# TASK OBJECTIVE
Within the entries below, find every line that has the string "selall", then copy it.
#### MATERIAL TO PROCESS
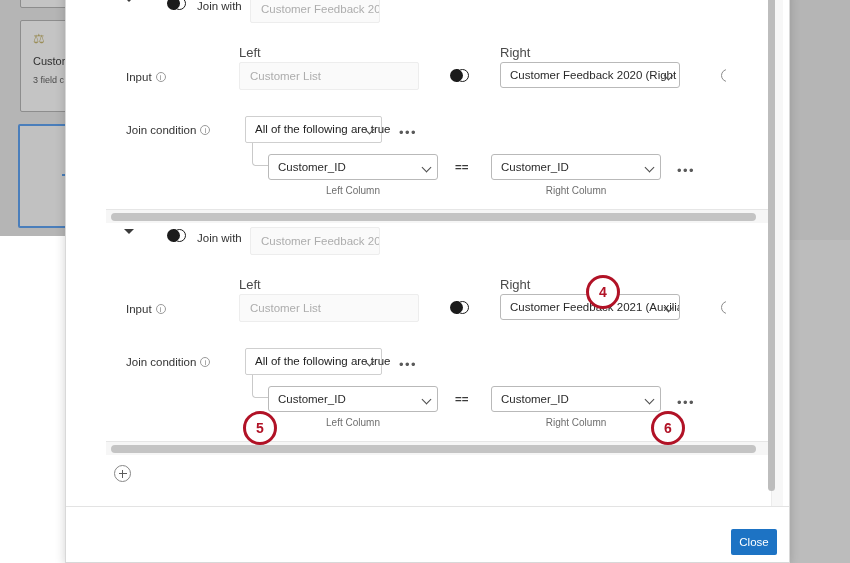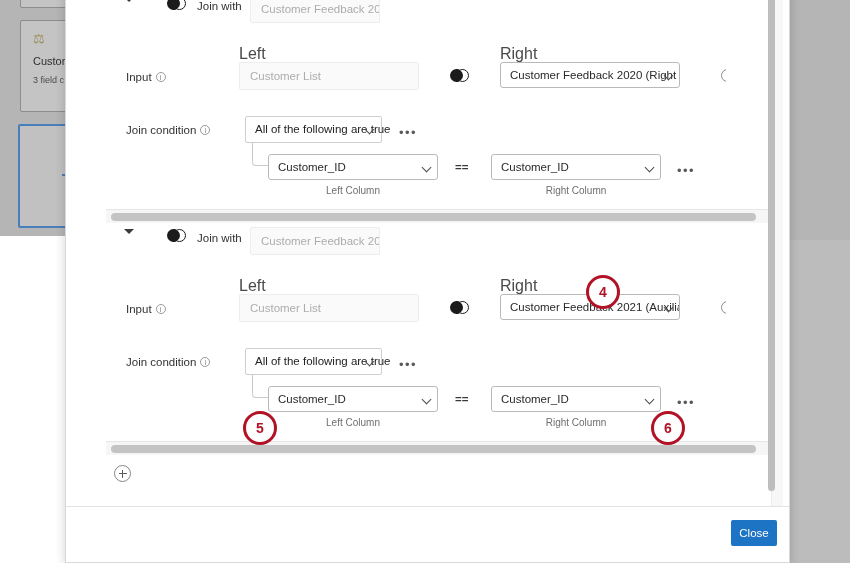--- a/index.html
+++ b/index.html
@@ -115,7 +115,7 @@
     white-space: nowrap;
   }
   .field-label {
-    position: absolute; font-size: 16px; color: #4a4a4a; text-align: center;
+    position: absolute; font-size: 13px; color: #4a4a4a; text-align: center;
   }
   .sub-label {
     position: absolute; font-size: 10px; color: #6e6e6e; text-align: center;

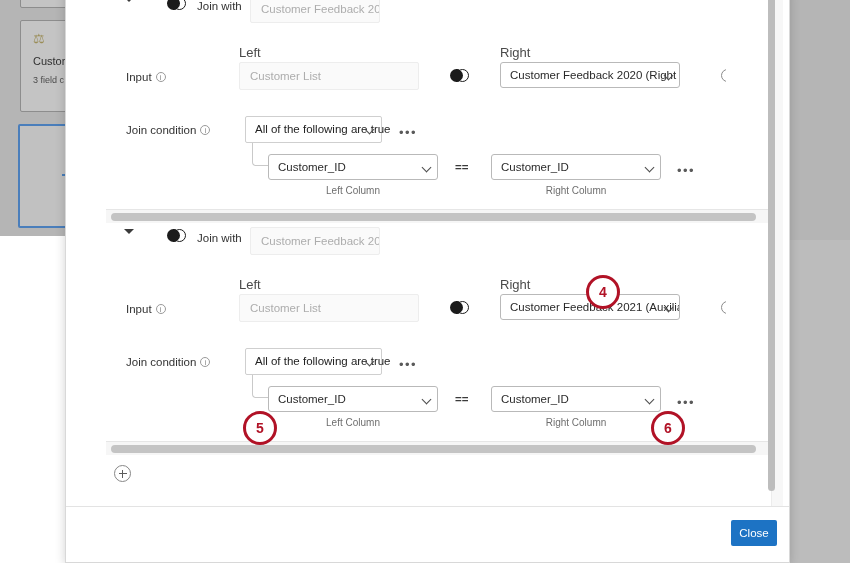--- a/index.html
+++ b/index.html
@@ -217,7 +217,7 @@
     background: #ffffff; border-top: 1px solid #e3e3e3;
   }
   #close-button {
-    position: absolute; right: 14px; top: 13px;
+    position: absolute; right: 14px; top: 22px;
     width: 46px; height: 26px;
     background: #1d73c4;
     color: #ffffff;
########
#### MATERIAL TO PROCESS
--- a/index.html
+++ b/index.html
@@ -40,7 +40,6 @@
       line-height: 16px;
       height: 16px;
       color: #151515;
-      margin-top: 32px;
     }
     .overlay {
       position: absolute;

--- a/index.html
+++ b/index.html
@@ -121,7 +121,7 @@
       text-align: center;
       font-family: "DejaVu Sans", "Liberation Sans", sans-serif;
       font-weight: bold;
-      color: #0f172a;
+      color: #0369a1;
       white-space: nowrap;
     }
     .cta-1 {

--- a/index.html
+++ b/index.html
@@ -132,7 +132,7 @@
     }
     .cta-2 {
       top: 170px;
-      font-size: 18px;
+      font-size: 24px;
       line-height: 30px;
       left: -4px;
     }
########
#### MATERIAL TO PROCESS
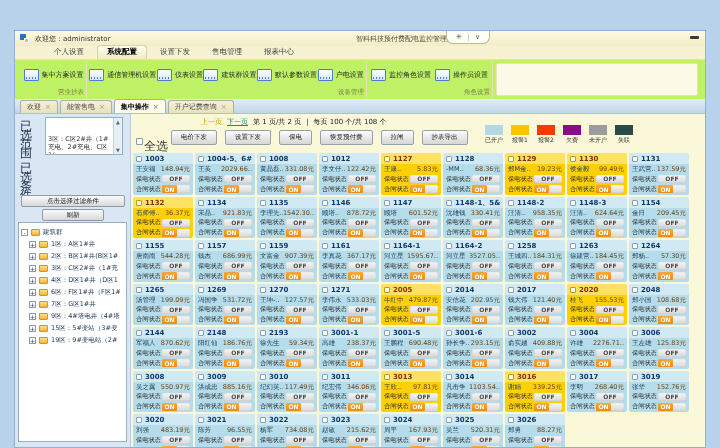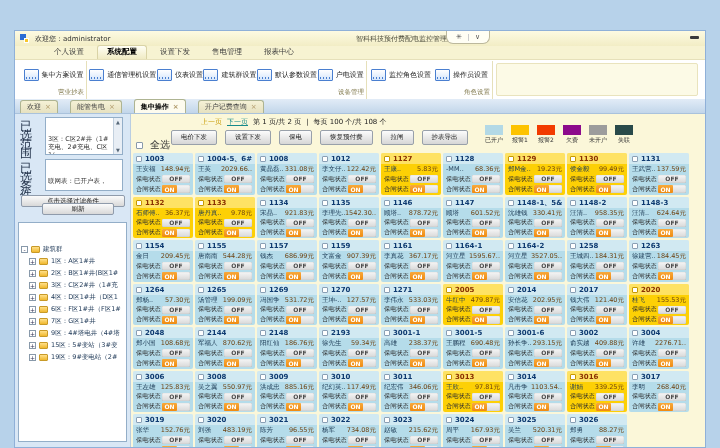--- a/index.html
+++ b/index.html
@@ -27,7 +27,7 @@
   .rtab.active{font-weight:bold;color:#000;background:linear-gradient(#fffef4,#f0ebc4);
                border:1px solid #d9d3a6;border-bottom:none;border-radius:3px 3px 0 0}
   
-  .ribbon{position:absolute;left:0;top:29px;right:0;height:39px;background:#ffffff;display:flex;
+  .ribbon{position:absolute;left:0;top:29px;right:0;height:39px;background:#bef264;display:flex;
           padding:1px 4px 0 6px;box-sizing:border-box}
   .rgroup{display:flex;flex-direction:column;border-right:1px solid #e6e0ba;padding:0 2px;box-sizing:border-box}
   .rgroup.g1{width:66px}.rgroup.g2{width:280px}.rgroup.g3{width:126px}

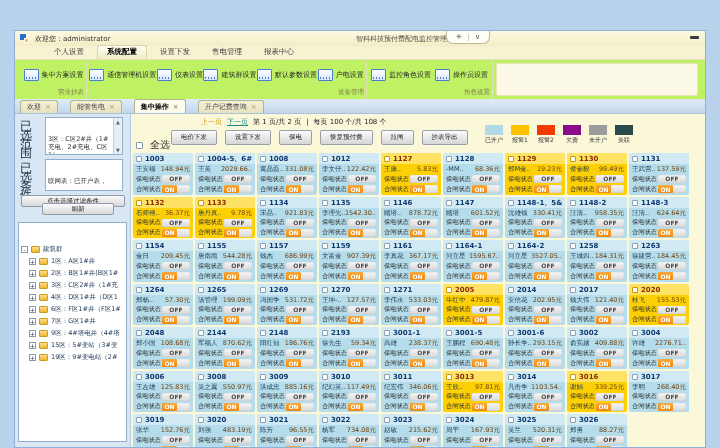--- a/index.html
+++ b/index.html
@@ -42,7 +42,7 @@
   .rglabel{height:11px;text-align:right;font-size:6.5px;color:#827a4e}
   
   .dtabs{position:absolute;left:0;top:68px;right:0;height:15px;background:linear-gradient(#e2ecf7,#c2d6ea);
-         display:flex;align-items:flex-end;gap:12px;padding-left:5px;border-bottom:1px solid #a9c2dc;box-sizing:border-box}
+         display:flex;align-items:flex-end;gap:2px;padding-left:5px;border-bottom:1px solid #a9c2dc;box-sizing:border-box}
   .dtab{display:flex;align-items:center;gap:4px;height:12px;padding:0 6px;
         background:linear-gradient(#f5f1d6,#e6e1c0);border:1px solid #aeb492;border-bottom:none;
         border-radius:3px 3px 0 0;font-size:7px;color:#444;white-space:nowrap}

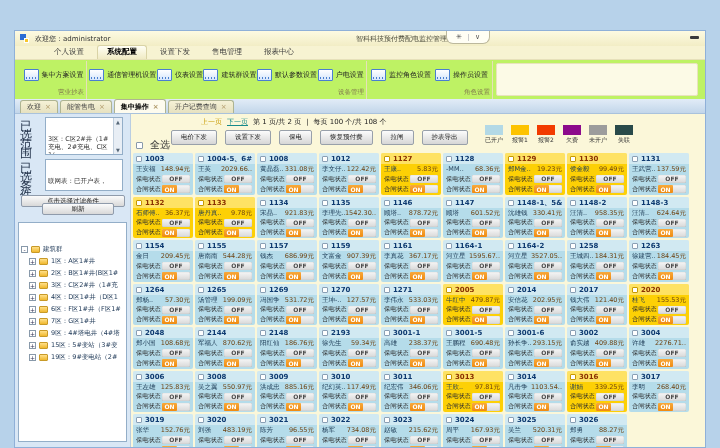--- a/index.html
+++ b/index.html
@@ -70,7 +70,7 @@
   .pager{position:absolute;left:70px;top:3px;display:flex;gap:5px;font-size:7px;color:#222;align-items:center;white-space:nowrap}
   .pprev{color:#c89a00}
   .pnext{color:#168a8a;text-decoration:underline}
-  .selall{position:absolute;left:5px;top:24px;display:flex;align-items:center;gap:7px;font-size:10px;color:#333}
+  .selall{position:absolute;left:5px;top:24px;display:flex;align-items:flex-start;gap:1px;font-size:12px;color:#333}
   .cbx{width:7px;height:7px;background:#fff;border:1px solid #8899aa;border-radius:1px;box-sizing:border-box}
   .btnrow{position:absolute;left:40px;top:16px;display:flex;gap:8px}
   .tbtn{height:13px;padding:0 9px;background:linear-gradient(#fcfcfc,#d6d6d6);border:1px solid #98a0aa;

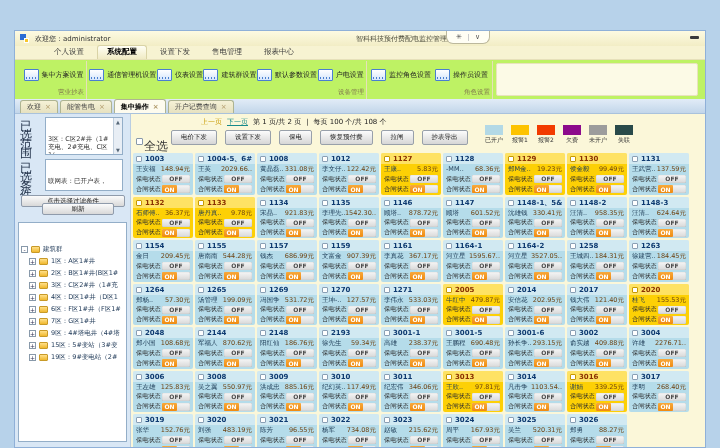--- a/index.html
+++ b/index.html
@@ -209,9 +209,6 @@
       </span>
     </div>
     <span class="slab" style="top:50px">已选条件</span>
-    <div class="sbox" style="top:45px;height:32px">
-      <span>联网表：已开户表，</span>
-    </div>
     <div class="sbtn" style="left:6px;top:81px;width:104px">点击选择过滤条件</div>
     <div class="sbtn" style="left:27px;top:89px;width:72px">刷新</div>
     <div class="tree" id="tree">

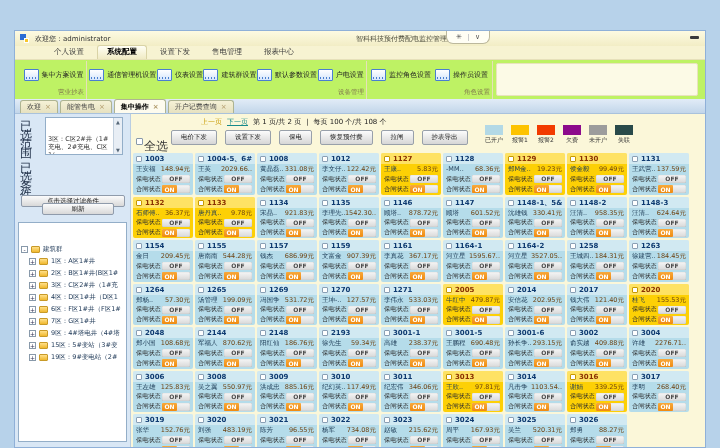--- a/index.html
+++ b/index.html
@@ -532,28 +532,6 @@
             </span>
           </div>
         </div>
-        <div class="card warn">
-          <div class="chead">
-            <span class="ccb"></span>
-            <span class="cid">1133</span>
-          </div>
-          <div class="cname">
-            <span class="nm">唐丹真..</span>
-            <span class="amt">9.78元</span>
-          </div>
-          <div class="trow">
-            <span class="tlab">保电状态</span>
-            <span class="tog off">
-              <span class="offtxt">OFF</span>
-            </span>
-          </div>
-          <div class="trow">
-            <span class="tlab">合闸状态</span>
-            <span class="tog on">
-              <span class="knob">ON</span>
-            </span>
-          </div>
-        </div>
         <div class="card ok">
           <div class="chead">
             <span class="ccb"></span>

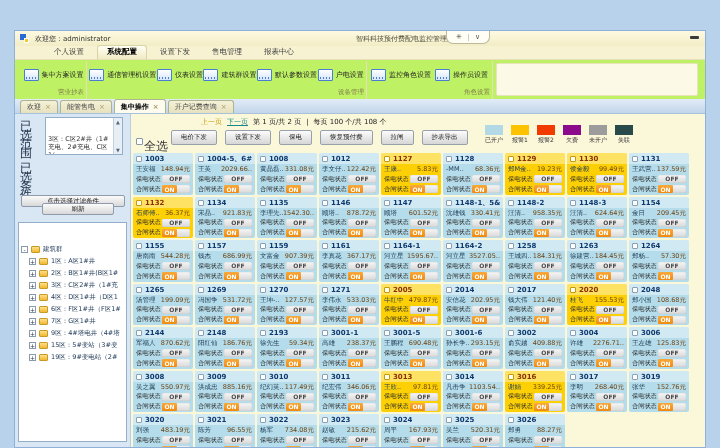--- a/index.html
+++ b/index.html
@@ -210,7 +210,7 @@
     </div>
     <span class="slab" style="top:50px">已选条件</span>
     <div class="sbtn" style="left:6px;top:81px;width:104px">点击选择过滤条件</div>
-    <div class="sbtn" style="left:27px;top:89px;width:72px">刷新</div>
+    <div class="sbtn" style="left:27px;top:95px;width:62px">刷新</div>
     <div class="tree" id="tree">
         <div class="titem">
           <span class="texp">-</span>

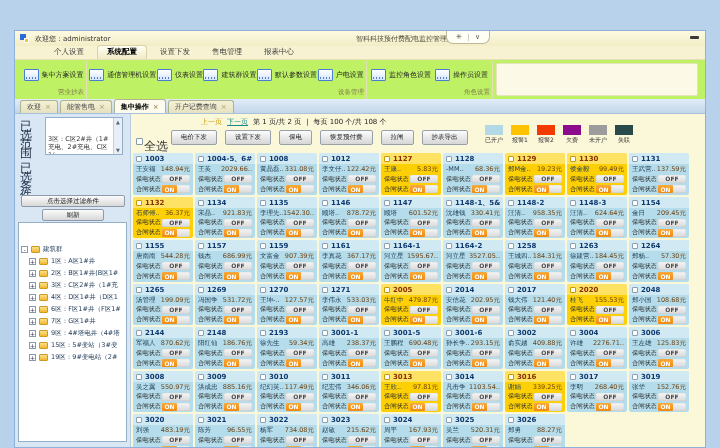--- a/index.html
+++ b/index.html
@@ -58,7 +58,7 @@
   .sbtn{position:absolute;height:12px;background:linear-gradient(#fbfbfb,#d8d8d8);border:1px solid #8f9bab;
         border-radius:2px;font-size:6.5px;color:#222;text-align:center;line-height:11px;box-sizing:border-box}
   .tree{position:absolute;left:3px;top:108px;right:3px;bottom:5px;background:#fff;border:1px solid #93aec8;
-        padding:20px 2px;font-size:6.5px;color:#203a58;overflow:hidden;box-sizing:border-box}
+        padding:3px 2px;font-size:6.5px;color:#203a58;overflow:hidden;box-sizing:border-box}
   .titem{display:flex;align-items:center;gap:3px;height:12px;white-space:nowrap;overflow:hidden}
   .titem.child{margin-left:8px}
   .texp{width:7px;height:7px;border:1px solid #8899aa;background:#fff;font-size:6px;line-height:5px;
########
# TASK OUTPUT
-  .selall{position:absolute;left:5px;top:24px;display:flex;align-items:center;gap:7px;font-size:10px;color:#333}
+  .selall{position:absolute;left:5px;top:24px;display:flex;align-items:flex-start;gap:1px;font-size:12px;color:#333}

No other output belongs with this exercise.